“Depression, truth be told, is both boring and threatening as a subject of conversation.” So writes Daphne Merkin in her essay on depression in this Sunday’s New York Times Magazine. As someone who has struggled with depression and anxiety off and on (and, lately, fortunately, it’s been mostly off), Merkin’s essay resonated with me in a far deeper way than any essay I had read before. Perhaps it’s the cold truth of her insights: “Surely this is the worst part of being at the mercy of your own mind, . . .: the fact that there is no way out of the reality of being you, . . ..”

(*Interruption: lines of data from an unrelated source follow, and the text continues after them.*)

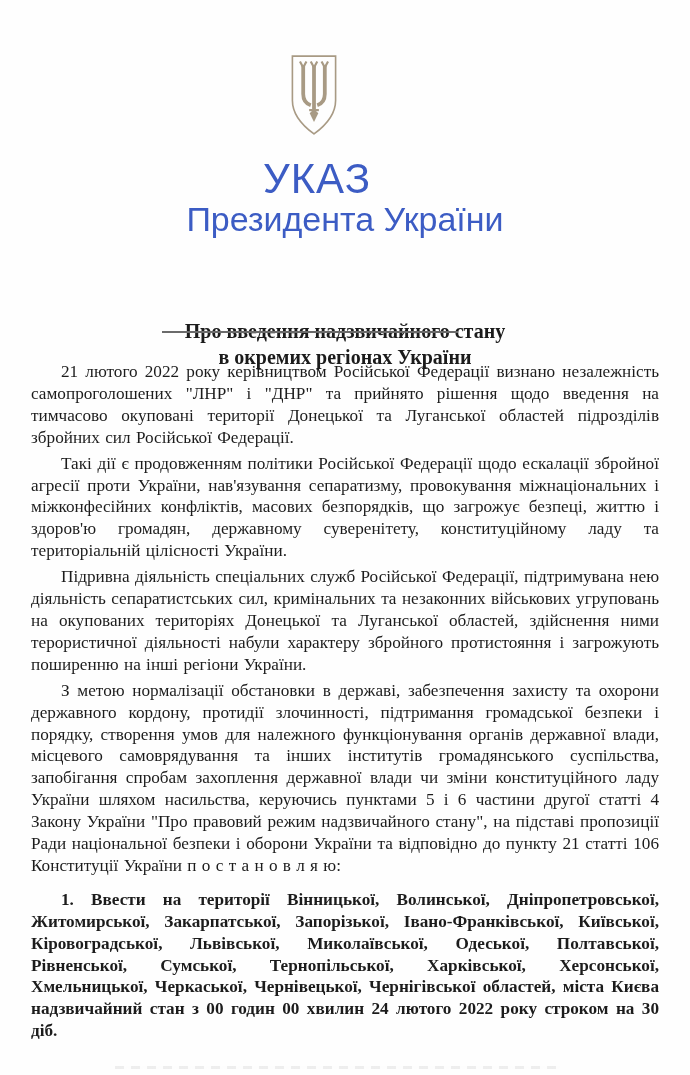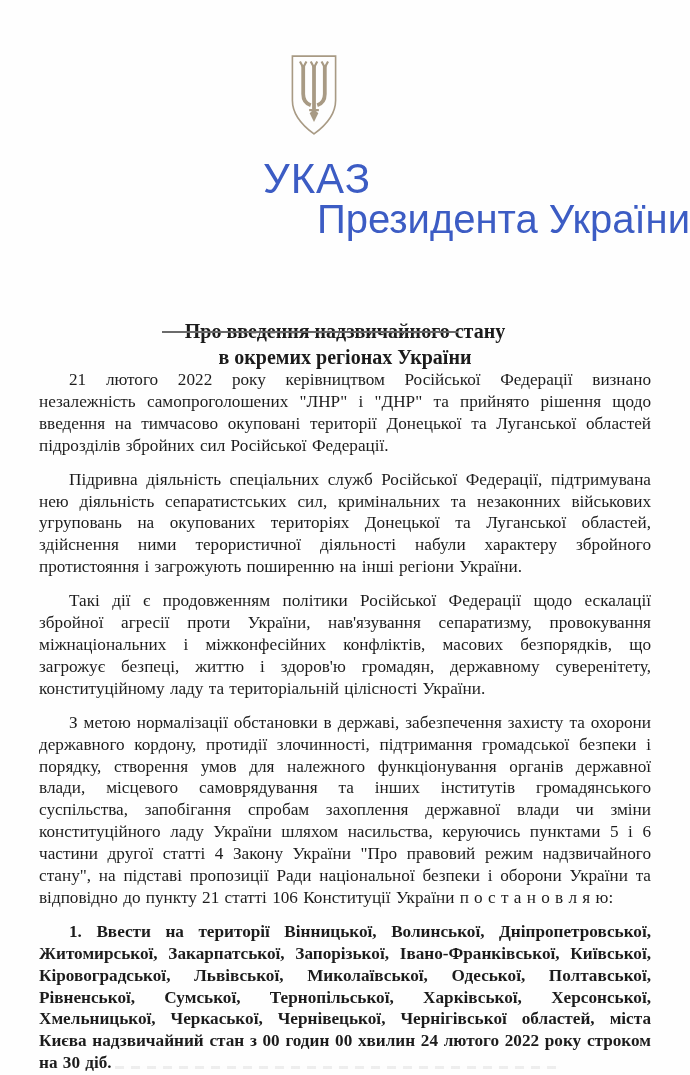"Президента України" .title-sub { font-size: 40px -> 34px; text-align: right -> none }
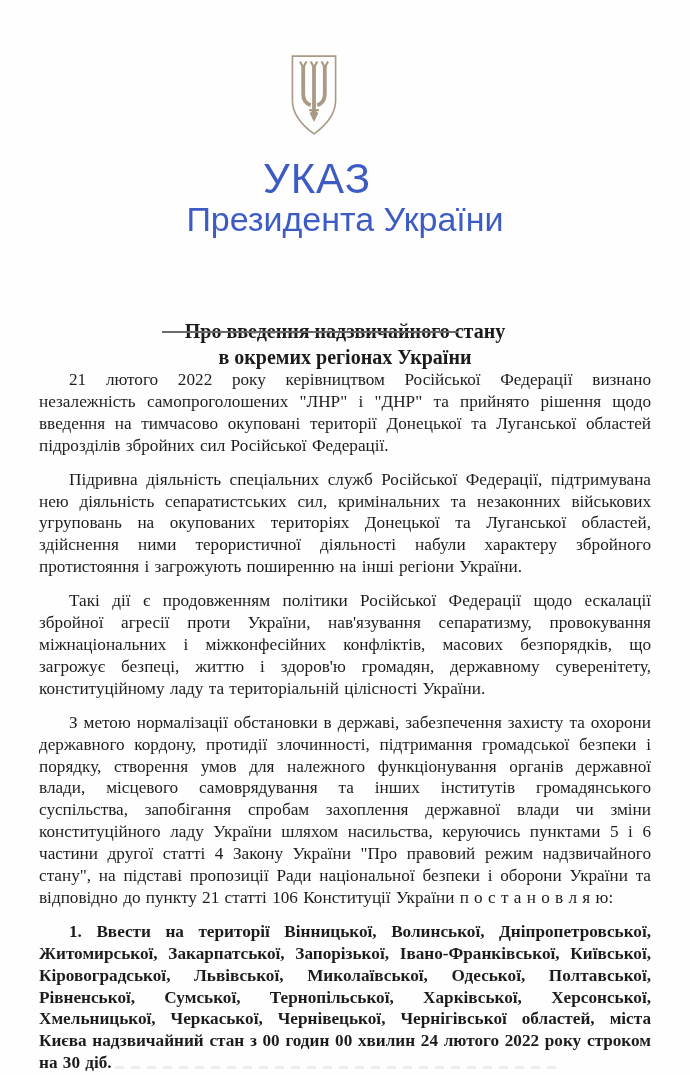"21 лютого 2022 року керівництвом" .body-text p { margin: 12px -> 4px }
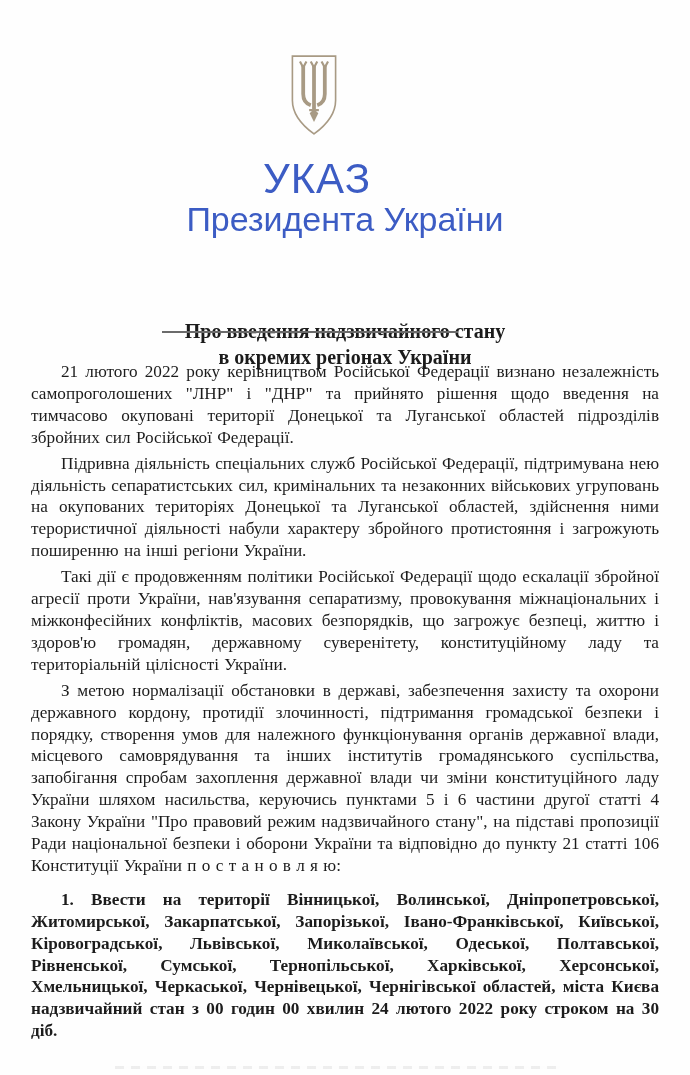"Підривна діяльність спеціальних служб" p { order: before "Такі дії є продовженням політики" -> after "Такі дії є продовженням політики" }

For most of my life, I found the reality of “being me” often hard to bear. Like Merkin, “I was fascinated by people who had the temerity to bring down the curtain on their own suffering,” people like Virginia Woolf, Anne Sexton, and Sylvia Plath, who also just happened to be writers.
Merkin takes us on a journey from her most recent bout of deep depression, through her attempts at recovery in a clinic, and, finally, to a seemingly spontaneous resolution. Granted, this is her own personal story, and others who suffer from chronic depression might have very different experiences. As with so many other ailments, both physical and psychological, one size does not fit all. But I finished Merkin’s article feeling heartened, at the least because the fog lifts just enough for her to imagine a life without it.